Collection entries:
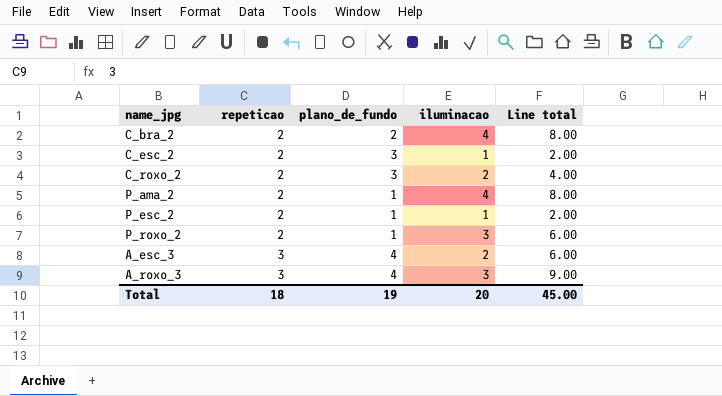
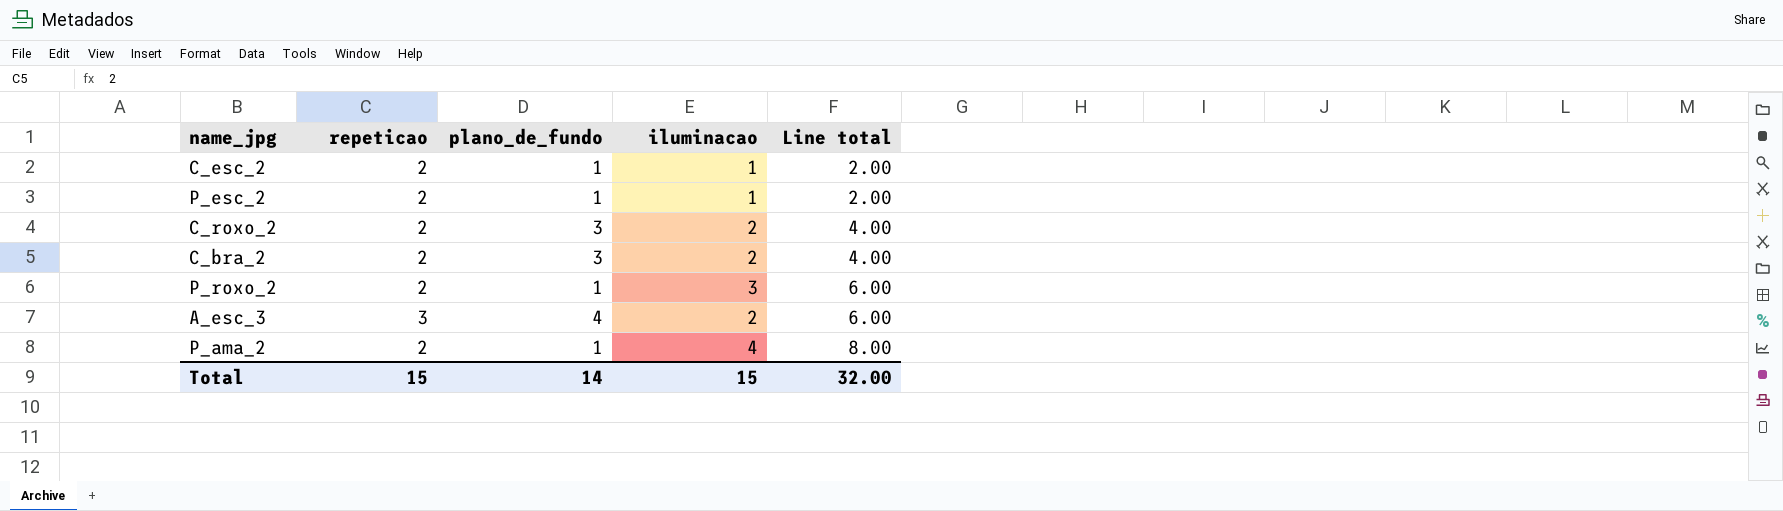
row order: repeticao ascending -> Line total ascending
row A_roxo_3: 3 | 4 | 3 | 9.00 -> none
C_esc_2 | plano_de_fundo: 3 -> 1
C_bra_2 | plano_de_fundo: 2 -> 3
C_bra_2 | iluminacao: 4 -> 2
C_bra_2 | Line total: 8.00 -> 4.00
Total | repeticao: 18 -> 15
Total | plano_de_fundo: 19 -> 14
Total | iluminacao: 20 -> 15
Total | Line total: 45.00 -> 32.00

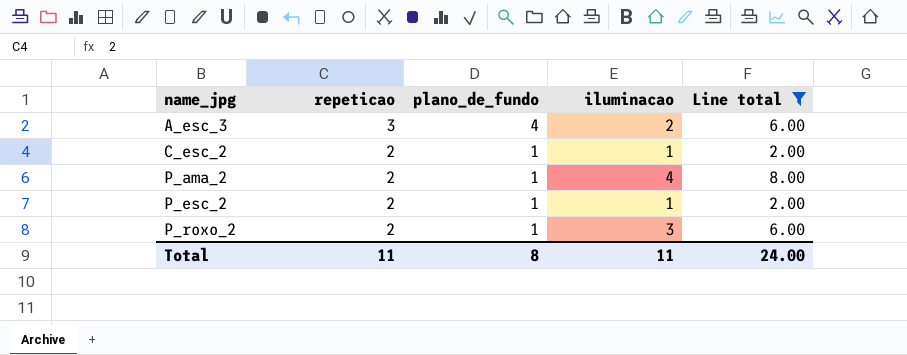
filter: none -> Line total != 4.00
row order: Line total ascending -> name_jpg ascending
Total | repeticao: 15 -> 11
Total | plano_de_fundo: 14 -> 8
Total | iluminacao: 15 -> 11
Total | Line total: 32.00 -> 24.00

◆ Prompt
Lines with the word "ascending" in them are the answer; report each one from the data.

◆ Response for this exercise
row order: repeticao ascending -> Line total ascending
row order: Line total ascending -> name_jpg ascending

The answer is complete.